When you have turnover, new grads, new employees come in. Well, the new grads, we are...
really really tried to make sure our new grads specifically stay in the icu's um a lot of the night shifters don't get the opportunity to work with them as much as we want when it comes to mobility and unfortunately that's where all our newer staff go to is night shift but we do have a few per diems that have come on during the day and when they complete their training in the icu we try to ensure that they're going to be in the icu's a lot so they do get this training um
I also instructed more senior therapists who do this, do this a lot of people doing it to take them under their wing. Even if they don't have the AC, come with me, let's do this together. You know, let's figure out how we can get you comfortable doing it as well. So leading by example is huge. I think in any realm, like if you're a senior therapist, you need to, you know, feed our young. Yeah. Teach them what we should be doing and how to do it correctly.

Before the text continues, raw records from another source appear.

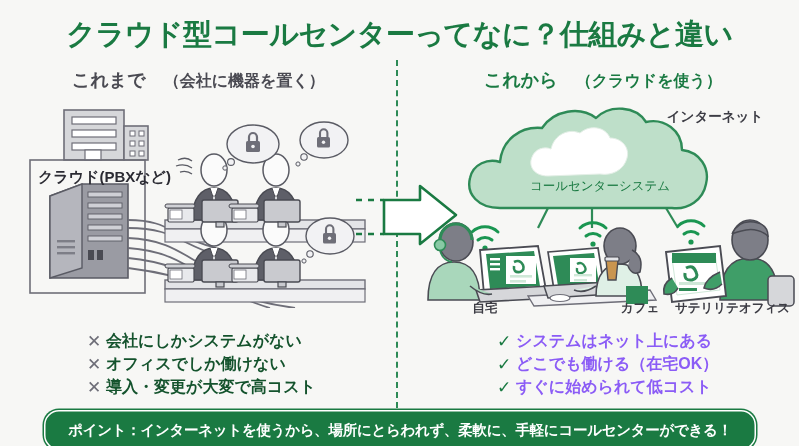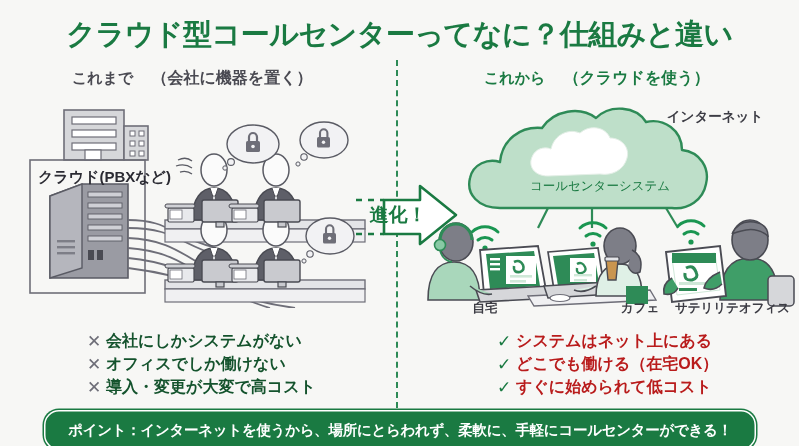--- a/index.html
+++ b/index.html
@@ -20,7 +20,7 @@
 
   
   .sec-head{position:absolute;font-weight:bold;white-space:nowrap;}
-  .sec-head .big{font-size:15px;}
+  .sec-head .big{font-size:18px;}
   .sec-head .small{font-size:16px;margin-left:18px;}
   #head-left{left:72px;top:68px;color:#4a4a52;}
   #head-right{left:484px;top:68px;color:#1a7a42;}

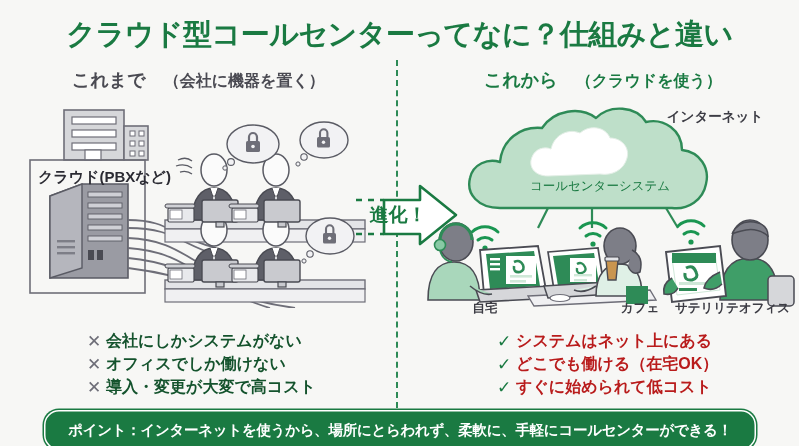--- a/index.html
+++ b/index.html
@@ -254,7 +254,6 @@
       </g>
       <path d="M32,24 L68,24 L68,10 L104,39 L68,68 L68,58 L32,58 Z" fill="#ffffff" stroke="#1a7a42" stroke-width="2.6" stroke-linejoin="round"></path>
     </svg>
-    <div class="arrow-label">進化！</div>
   </div>
 
   <div class="right-art">

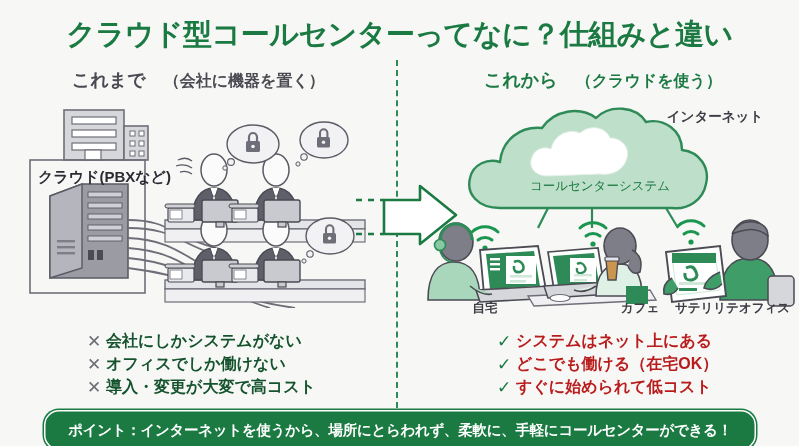--- a/index.html
+++ b/index.html
@@ -82,7 +82,7 @@
   #bullets-left .mark{color:#6e6e78;}
   #bullets-left .txt{color:#14532d;}
   #bullets-right .mark{color:#1a7a42;}
-  #bullets-right .txt{color:#b91c1c;}
+  #bullets-right .txt{color:#8b5cf6;}
 
   
   .banner{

And it lightens your load, right? If you're the only one that can mobilize a patient or is going to, then it's always going to fall down to you. But if you build up an arm and they can do it, when you're busy with one patient, you're going to have more help to catch your other patient. Right. Everyone's going to be more efficient. We're like twinning right now. One other thing I feel like we could have done better at, I always try to see what we could have done better was,
earlier collaboration with PTOT and nursing like set the goals of what we have and how we're going to go about doing this so we have more of the answers when we are in the simulations like oh we're going to work we already have education planned with PTOT instead of that was kind of we learned along the way like through simulations like maybe we need to do some simulations
education with PT and OT because they didn't know the difference between a suction catheter and an ET tube you know so so I think earlier education with the leadership team and clear like
what our goals are, how are we going to get there? And having that information when they express the concerns in the simulations would have been a little bit easier. I had no clue what questions they were going to come up with. But I think we did a good job getting everybody on board. And I think going forward, because I'm technically in the process of redoing our new hire orientation and all of that. So
I will be incorporating mobility and early mobility within that as a competency for them going forward. So that'll help just continue it on as we go forward. Again, that's a full project process, so it'll be a little while, but nevertheless, it's going to be highly highlighted within the orientation of any new hires. That I think will help again, sustain with the department because then the other staff members
It lightens the load again, you know, a little bit. And it sets the precedence that we are more Suzanne Juan. Here's the care that we give. You're going to work here. This is what we do. And we're going to teach you how to do it. We expect you to jump in. Yeah.
Thank you both so much for everything that you've done. You have saved lives for generations to come. Same to you, Julie. Are you kidding? I know. Well, thank you so much, guys. You're welcome. Yeah. Thank you so much. Yeah. It's been wonderful. It's been a journey. I mean, it's been great. I mean, everybody's benefited from it. Us nursing, PTOT, patients. Yeah. Just the number one bird. Yeah. Happy to be here.